Fig. 5. Identification of SGF29 lead inhibitor by CRISPR-SADD workflow.

(A) Schematic outline of the Sgf29 high-density CRISPR tiling scan in MLL-AF9-Cas9⁺ cells. (B) Two-dimensional annotation of Sgf29 CRISPR-Scan. The blue line indicates the smoothened model of the CRISPR-Scan score derived from 147 sgRNAs (dots) targeting the coding exons of Sgf29. The median NCS scores of the positive control (red dotted line; defined as −1.0) and negative control (green dotted line; defined as 0.0) sgRNAs are highlighted. The blue dashed box indicates the SGF29-TTD domain. (C) Three-dimensional annotation Sgf29 CRISPR-Scan score relative to an x-ray crystal structural model of human SGF29-TTD (PDB ID: 3ME9). The CRISPR hypersensitive (red) aromatic cage of SGF29 Tudor_2 domain is highlighted. (D) Docking box (cube) defined by overlapping the PrankWeb predicted ligandable protein surface (surface contour marked by the dotted pink-line) with the CRISPR hypersensitive region of SGF29-TTD (red areas). (E) Heatmap showing the relative CellTiter Glo signal [% to dimethyl sulfoxide (DMSO) control] of MV4-11 and U251 cells incubated with 205 selected compounds (10 μM) for 3, 6, and 9 days. The effective killing was defined as less than 10% relative CellTiter Glo signal on day 9. Four clusters of compounds are identified, including the U251 selective (7 cpds), noneffective (157 cpds), general toxic (22 cpds), and MV4-11 selective (19 cpds) groups. (F and G) Western blot of (F) MOLM13 cells and (G) MV4-11 cells incubated with Cpd_DC60 (20 μM) for 48 hours. (H) Effect of Cpd_DC60 on the SGF29-TTD/H3K4me3 AlphaScreen signal. (I) Left: Docking simulation model of SGF29-TTD (colored by NCS) interacts with Cpd_DC60 (yellow). Right: Overlap of SGF29-TTD/H3K4me3 (cyan) cocrystal structure (PDB ID: 3ME9) with the predicted Cpd_DC60 (yellow) binding post on SGF29-TTD. The “aromatic cage” that consists of Y238, Y245, and F264 is indicated. a.a., amino acid. IC₅₀, median inhibitory concentration.

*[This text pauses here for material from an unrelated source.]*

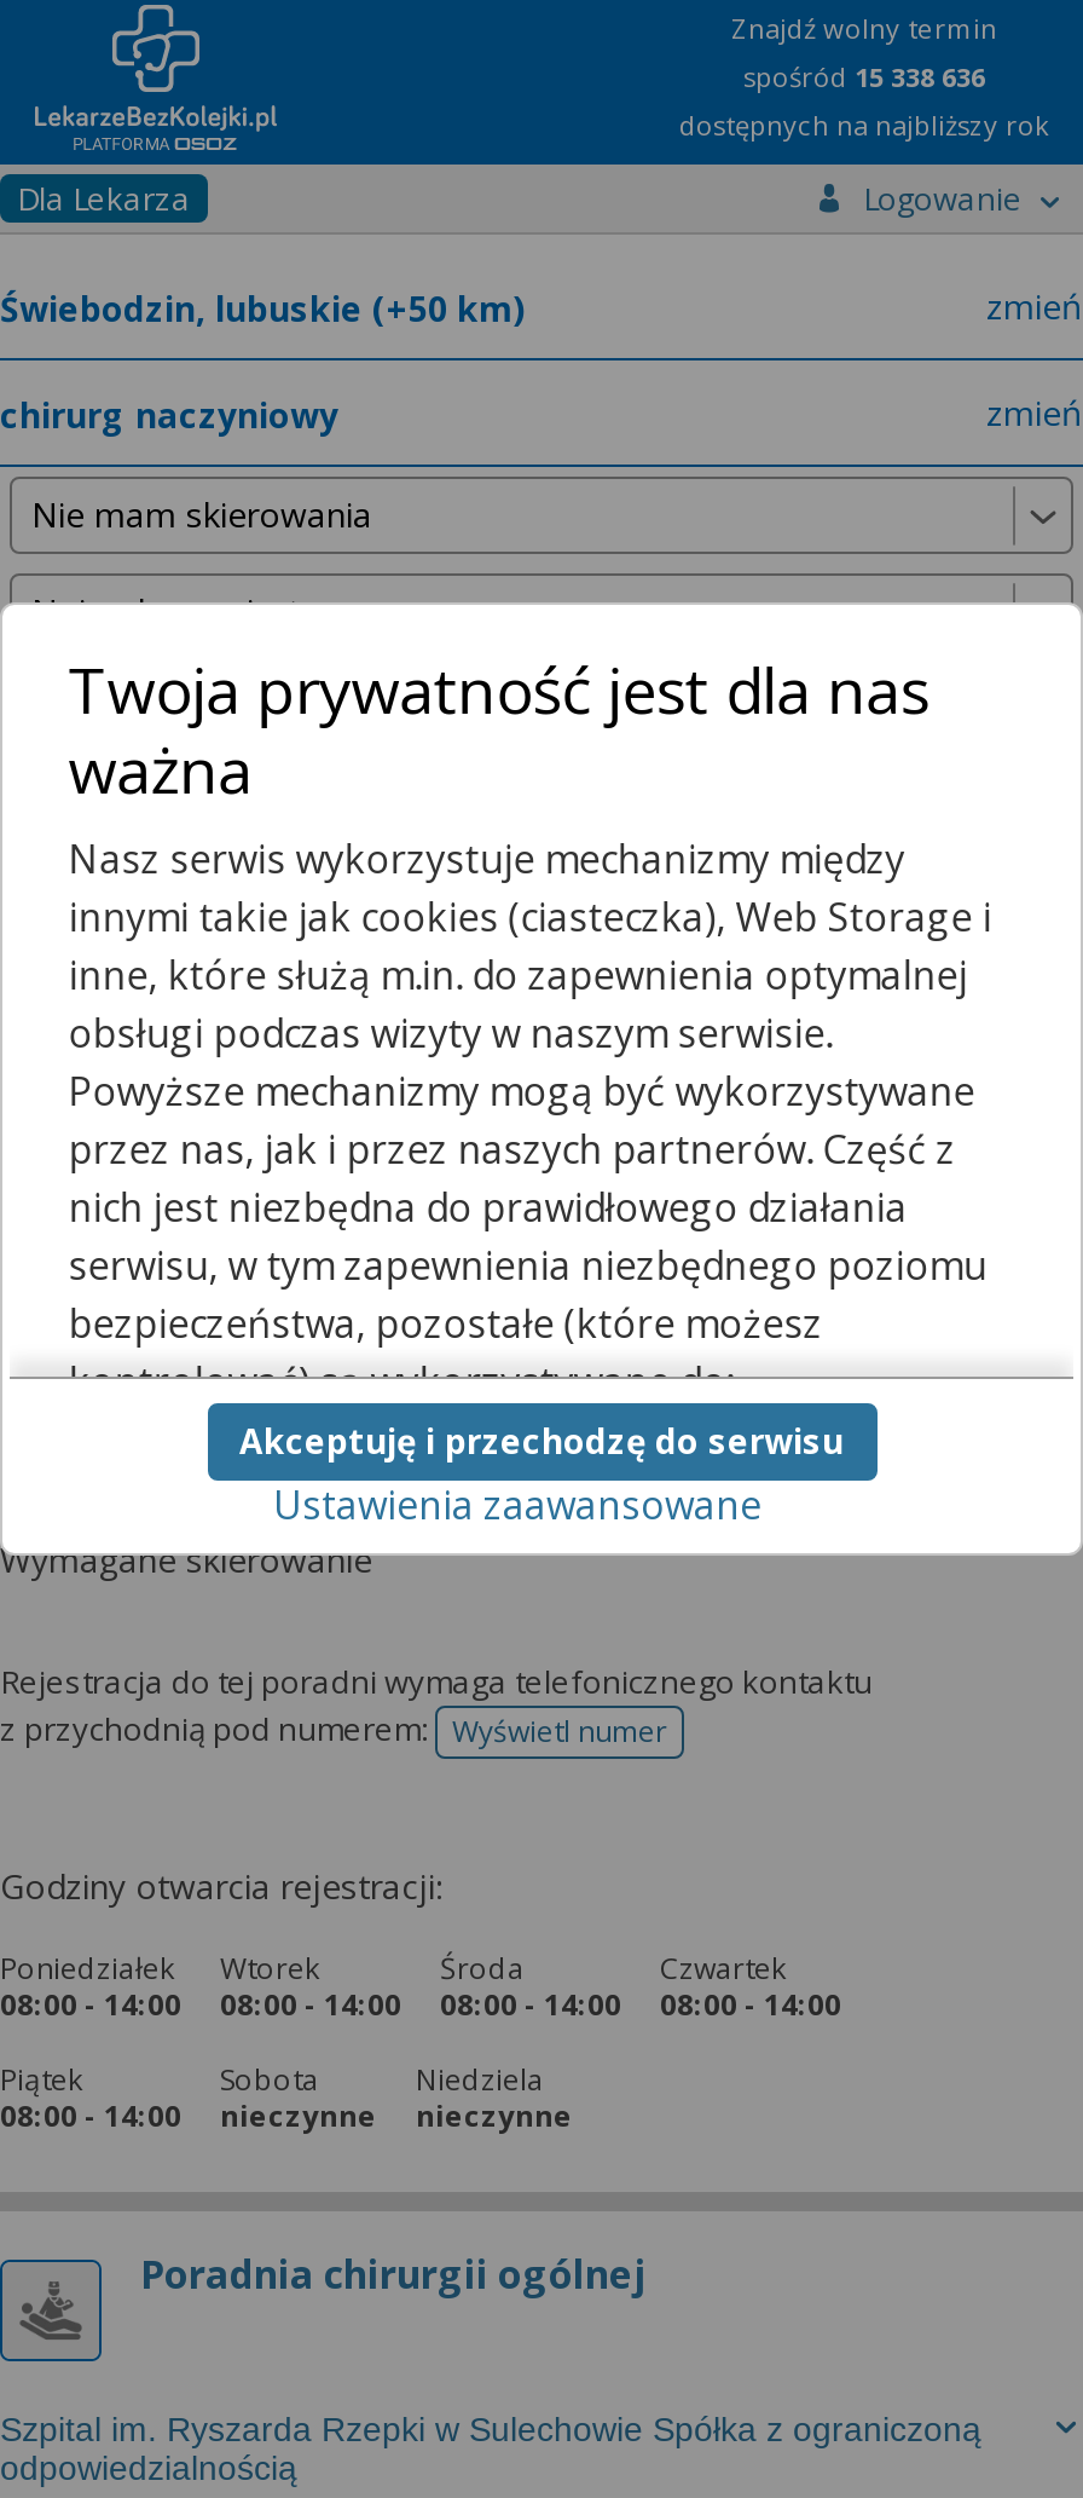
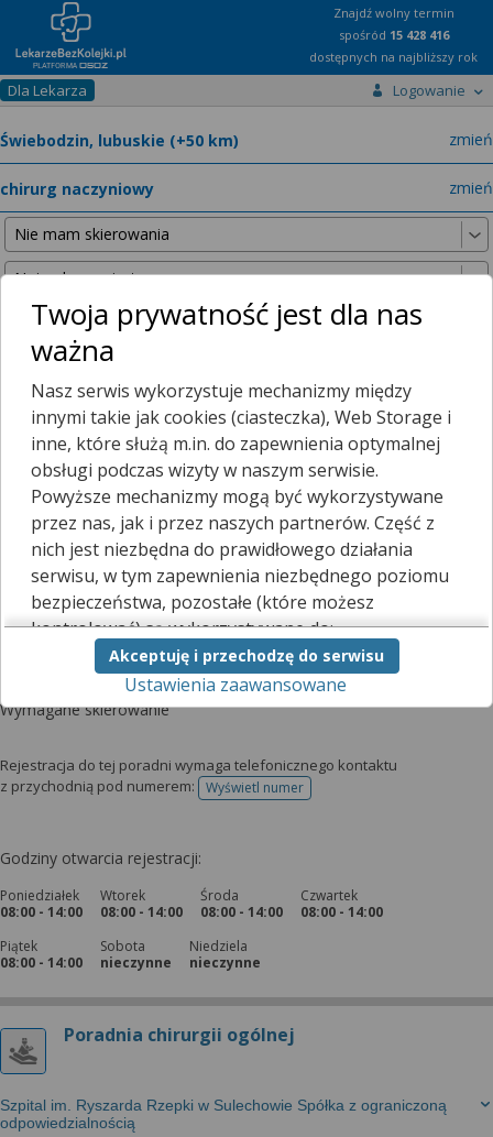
[743,58,985,94] spośród 15 338 636 -> [338,26,448,43] spośród 15 428 416

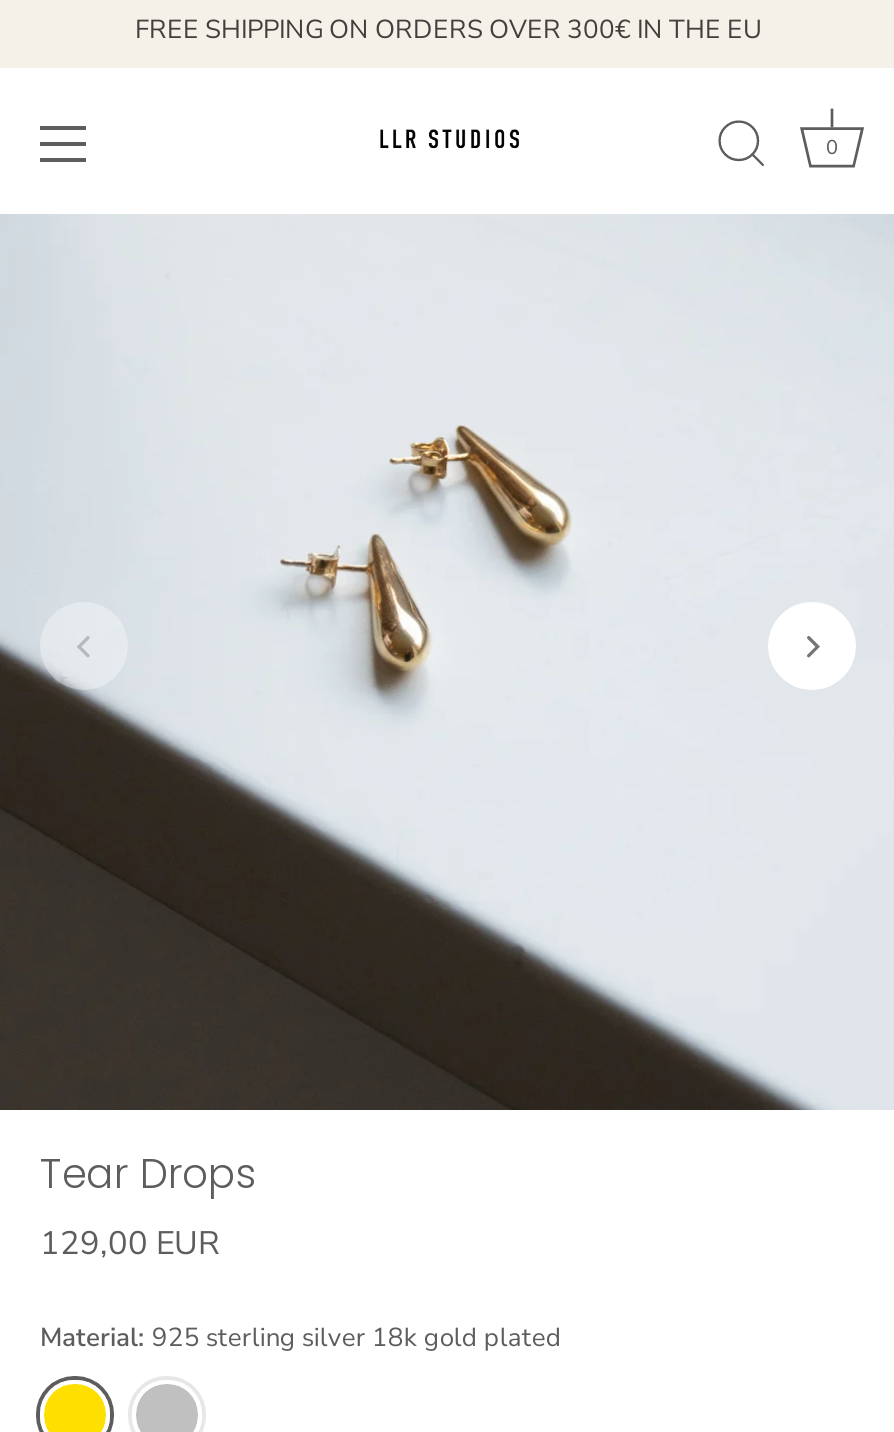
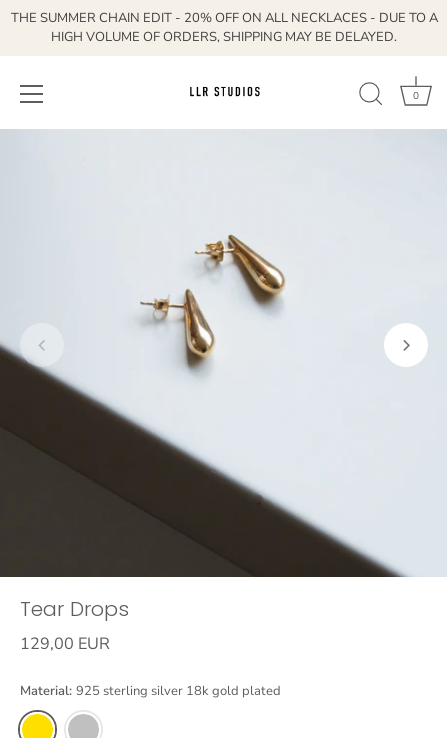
[135,12,761,48] FREE SHIPPING ON ORDERS OVER 300€ IN THE EU -> [10,9,438,46] THE SUMMER CHAIN EDIT - 20% OFF ON ALL NECKLACES - DUE TO A | HIGH VOLUME OF ORDERS, SHIPPING MAY BE DELAYED.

Next, we examined the response of SGF29-dependent MV4-11 leukemia cells and the SGF29-independent U251 glioblastoma cells (see Fig. 1H) to these 190 candidate compounds (plus 15 reference compounds) using a CellTiter Glo screen. This validation screen revealed four clusters of compounds (i.e., U251 selective, noneffective, general toxic, and MV4-11 selective) based on their selectivity to inhibit (i.e., relative CellTiter Glo < 10% on day 9) MV4-11 and/or U251 cells (Fig. 5E and data S9; all compounds at 10 μM). Compared to the pan-cancer inhibitors I-BET151 [inhibits the bromodomain of Bromodomain and Extra-Terminal motif (BET)] (36) and JQ1 (blocks BRD4 bromodomain) (10), we observed several known leukemia-targeting compounds (EPZ-5676, OICR-9429, A-485, and A-366) (37–40) within the 19 MV4-11 selective inhibitors (detailed in fig. S7A). On the basis of the selective killing against MV4-11 (Δ Score, i.e., differential CellTiter Glo % between MV4-11 and U251 on day 9), we then chose the top six ranked candidate compounds (Cpd_DC60, 201, 11, 157, 182, and 21) for further investigation (fig. S7B). These candidate compounds exhibit diverse structures with superior binding energy (ΔG° ranged from −9.5 to −10.3 kJ/mol) to the SGF29_Tudor 2 pocket compared to the endogenous ligand H3K4me3 peptide (ΔG° = −6.1 kJ/mol).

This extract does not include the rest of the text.